In August 1982, Chew was appointed as chairman of Yaohan Singapore. In September 1983, Chew was also appointed as chairman of Singapore Biotech Pte Ltd. The company was established by the government to produce hepatitis B vaccines, under licence from Merck, Sharp and Dohme, for local usage and export to ASEAN and other countries such as Hong Kong. The plant was capable of producing six million doses of the vaccine.

== Post-medical career ==
In February 1984, Chew left the Ministry of Health to assume three new portfolios. He became the deputy head of the Singapore Civil Service, second permanent secretary of the public service division in the Ministry of Finance, and permanent secretary for special duties in the Prime Minister's Office.

On 5 September 1984, Chew succeeded Sim Kee Boon as head of the civil service, while continuing his other two portfolios. On 15 May 1985, Chew was part of the delegation that flew on the inaugural flight to Beijing via Shanghai, operated by Singapore Airlines. On 30 September 1986, Chew officially opened a clubhouse for civil servants, located along Tessensohn Road in Kallang. In 1988, Chew was also part of the initial board of governors for the Institute of Policy Studies.
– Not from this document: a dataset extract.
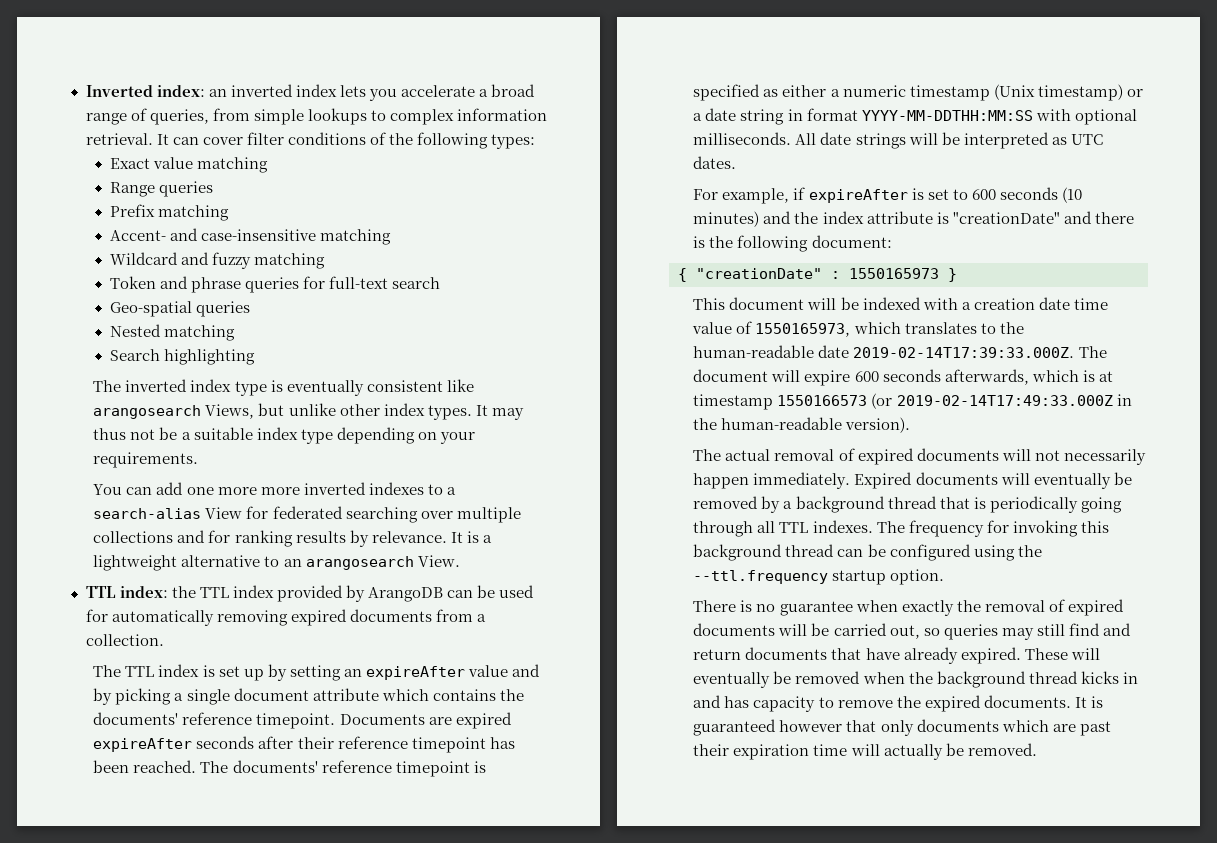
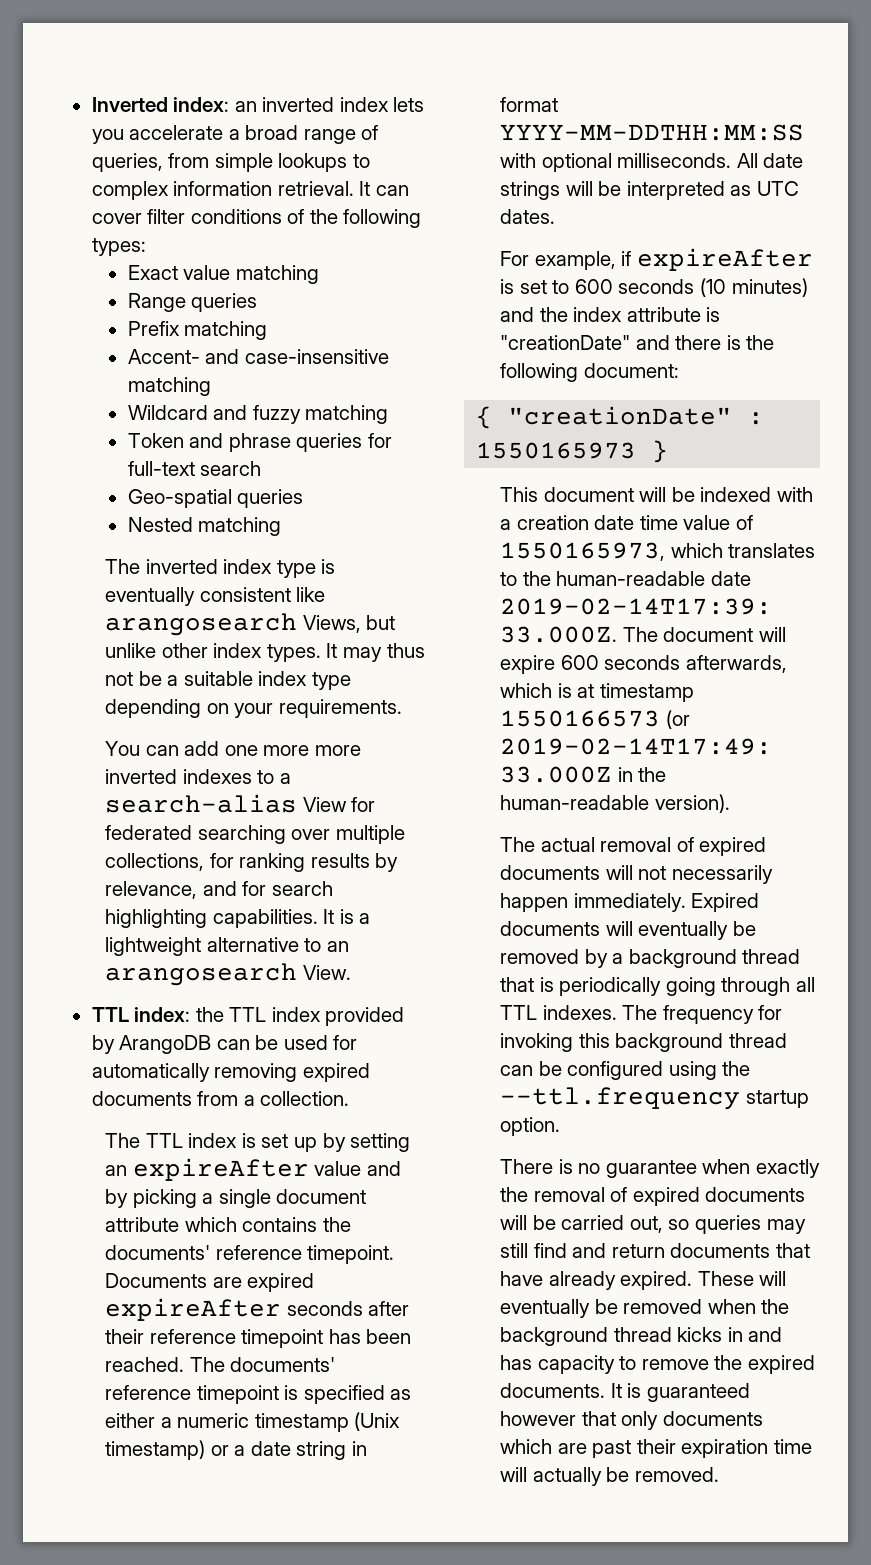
[109,349,255,365] // Search highlighting -> (282, 526) none
[93,530,206,543] collections and -> [105,853,205,871] collections,
[371,531,447,543] relevance. -> [105,881,333,899] [105,909,318,928] relevance, and for search highlighting capabilities.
On 1 August 1994, Chew was appointed as chairman of the Central Provident Fund. After more than 10 years serving as its head, Chew retired from the civil service on 11 October 1994. Chew was appointed as a director of Centrepoint Properties Ltd in November 1994 and Overseas Union Bank in January 1997.

On 17 October 1997, Chew was appointed as a member of the Public Service Commission (PSC), and on 1 August 1998, Chew succeeded Lee Hee Seng as chairman of PSC. On 1 August 2008, Chew retired and was replaced by Eddie Teo.

==Personal life==
Chew was married Jennifer Kam Thong Ho, and they have a daughter and son.

In 2012, Chew underwent a cardiac valve surgery at the National University Hospital, but suffered from postoperative complications. On 29 February 2012, Chew died of a heart failure.

==Awards and decorations==
- Order of Nila Utama (2nd Class, 2008).
- Distinguished Service Order (2002).
- Meritorious Service Medal (1994).
- Public Administration Medal (Gold) (1975).